(Dataset items)
=== Begin Enclosure ===
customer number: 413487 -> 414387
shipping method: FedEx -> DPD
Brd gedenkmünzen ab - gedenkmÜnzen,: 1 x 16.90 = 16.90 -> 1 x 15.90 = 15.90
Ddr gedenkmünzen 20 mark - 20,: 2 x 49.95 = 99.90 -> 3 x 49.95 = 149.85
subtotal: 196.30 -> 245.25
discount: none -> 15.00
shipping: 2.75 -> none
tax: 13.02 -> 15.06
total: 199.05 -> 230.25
=== End Enclosure ===
=== Begin Enclosure ===
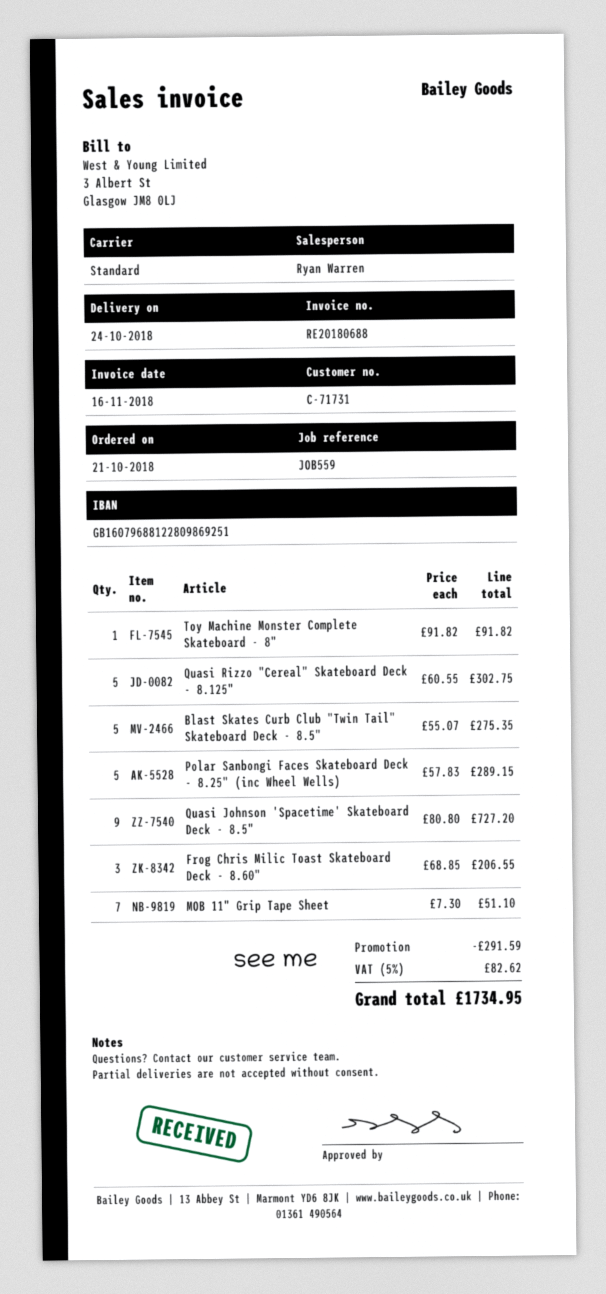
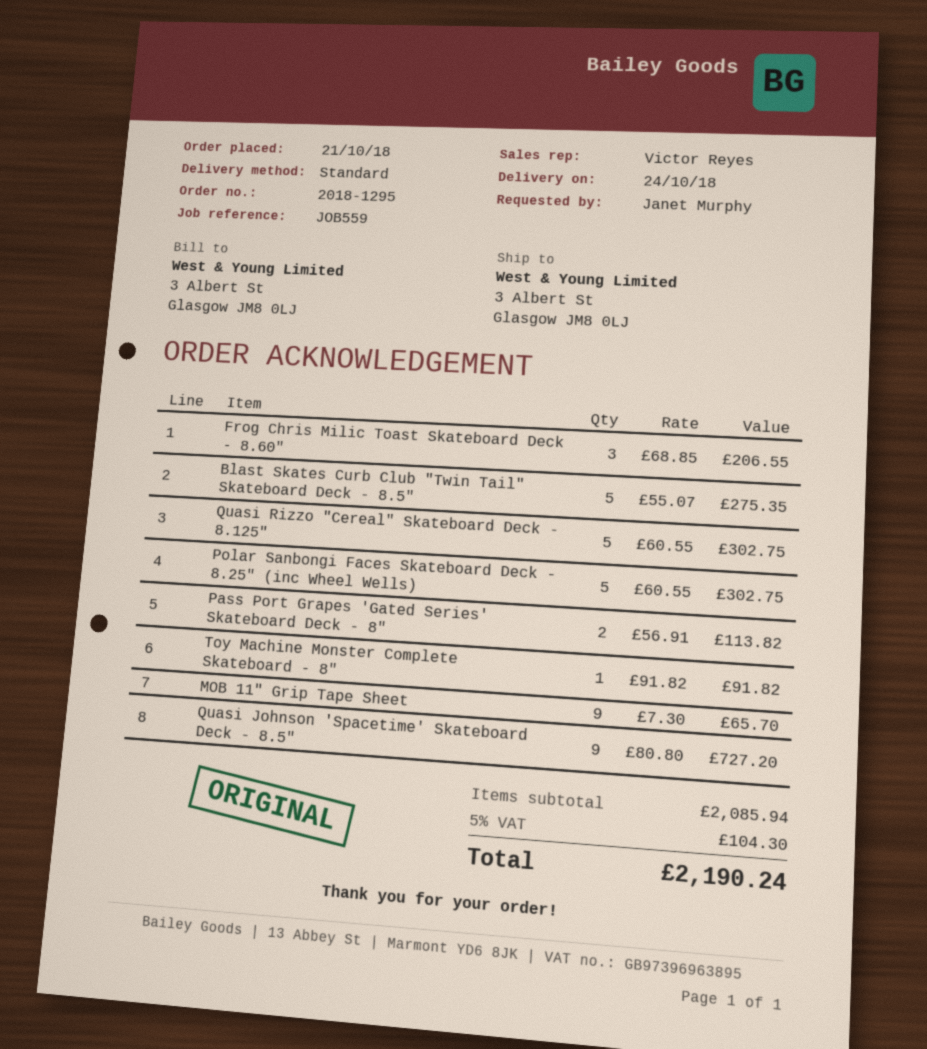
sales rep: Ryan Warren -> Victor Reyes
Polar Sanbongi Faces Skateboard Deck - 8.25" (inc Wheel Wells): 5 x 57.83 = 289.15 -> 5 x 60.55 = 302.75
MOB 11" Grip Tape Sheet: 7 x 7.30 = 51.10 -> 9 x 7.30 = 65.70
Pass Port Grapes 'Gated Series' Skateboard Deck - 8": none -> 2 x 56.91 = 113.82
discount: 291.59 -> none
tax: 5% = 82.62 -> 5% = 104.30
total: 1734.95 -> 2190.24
=== End Enclosure ===
**Work required:** Using the records above, list each line that includes "gedenkmünzen".

**Task output:**
Brd gedenkmünzen ab - gedenkmÜnzen,: 1 x 16.90 = 16.90 -> 1 x 15.90 = 15.90
Ddr gedenkmünzen 20 mark - 20,: 2 x 49.95 = 99.90 -> 3 x 49.95 = 149.85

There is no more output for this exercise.